LABOR-BASED FEES REMAIN DOMINANT FORM OF AGENCY COMPENSATION [REPORT]

Labor-based fees remain the most dominant form of ad agency compensation, but marketers are using fixed, or output-based fees with increasing frequency, according to a new ANA study.

The report, Trends in Agency Compensation, is the 18th edition of the research. It revealed that 82 percent of survey respondents indicated they now use fee-based compensation models compared to 68 percent in 2016, the last time a full survey was conducted. (Note: a separate study was conducted in 2019, but only covered media agencies).

The trend was particularly prevalent among large advertisers. Among those, 53 percent of marketers spending $500 million or more per year now employ fixed or output-based fees, up from only five percent in 2016. Smaller advertisers are much more likely to use labor-based fee compensation agreements (76 percent).

In a fixed, output-based fee compensation method, the fee is negotiated for a specific project or set of deliverables without regard to the agency labor time involved.

“One likely reason for a switch from labor-based to fixed or output-based fees relates to greater administrative efficiency,” the report stated. “Because the fees are based on outputs, there is no review or haggling over agency labor time. A second reason is more philosophic and may relate to marketers who want to compensate the agency for what they produce, not the time it takes to produce it.”

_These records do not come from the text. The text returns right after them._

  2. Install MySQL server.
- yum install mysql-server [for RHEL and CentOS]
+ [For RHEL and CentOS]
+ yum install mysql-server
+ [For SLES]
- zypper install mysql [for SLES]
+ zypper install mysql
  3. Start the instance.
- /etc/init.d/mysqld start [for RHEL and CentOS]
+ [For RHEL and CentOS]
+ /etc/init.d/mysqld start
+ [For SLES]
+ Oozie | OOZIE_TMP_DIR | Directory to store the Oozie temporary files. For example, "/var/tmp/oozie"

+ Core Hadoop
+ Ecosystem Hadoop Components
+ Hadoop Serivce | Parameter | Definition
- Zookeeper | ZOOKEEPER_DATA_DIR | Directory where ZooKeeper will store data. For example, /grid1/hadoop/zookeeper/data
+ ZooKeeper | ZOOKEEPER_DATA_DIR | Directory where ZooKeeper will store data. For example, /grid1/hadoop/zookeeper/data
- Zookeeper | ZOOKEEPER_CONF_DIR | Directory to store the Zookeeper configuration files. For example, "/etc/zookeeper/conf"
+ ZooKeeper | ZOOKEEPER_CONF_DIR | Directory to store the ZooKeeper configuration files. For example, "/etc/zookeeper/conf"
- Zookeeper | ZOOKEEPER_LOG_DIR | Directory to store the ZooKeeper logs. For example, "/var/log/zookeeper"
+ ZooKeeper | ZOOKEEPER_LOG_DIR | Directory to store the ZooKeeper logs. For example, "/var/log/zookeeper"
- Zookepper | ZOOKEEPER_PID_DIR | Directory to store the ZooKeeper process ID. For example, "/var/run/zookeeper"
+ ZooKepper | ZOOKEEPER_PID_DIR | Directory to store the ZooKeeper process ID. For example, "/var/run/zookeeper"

The survey also revealed that the use of performance incentives as a complement to fees is under scrutiny more than ever, as most marketers said they “don’t know” whether performance compensation is improving their agency’s performance. Use of performance incentives dropped to 41 percent in the new report, down from 48 percent in 2016 and 61 percent in 2013.

ADDITIONAL FINDINGS:

  • Fee-based methods of compensation continue to dominate, with 82 percent of the respondents reporting the use of a fee compensation method in at least one of their agency agreements.
  • Agency performance reviews continue to be the most used incentive criterion for advertisers. Brand awareness and sales goals are the next most used metrics, which indicates that, despite all the available performance data, marketers still struggle to attribute more specific results to an individual agency partner, consistent with the continued challenges with attribution along the consumer path to purchase.
  • Despite the great majority of respondents (85 percent) indicating they are either “very satisfied” or “somewhat satisfied” with their current compensation approach, 51 percent nonetheless said they are planning to change their compensation agreements with full-service agencies. The report speculated that this contradiction could simply be due to changing business conditions and/or agency resource needs, or it could mean that “somewhat satisfied” actually means “not satisfied enough.”
  • Marketers with smaller budgets are more likely to change compensation models. Of the respondents saying they were “very likely” to change their compensation approach with at least one of their marketing communications agencies, 80 percent were marketers with budgets less than $500 million.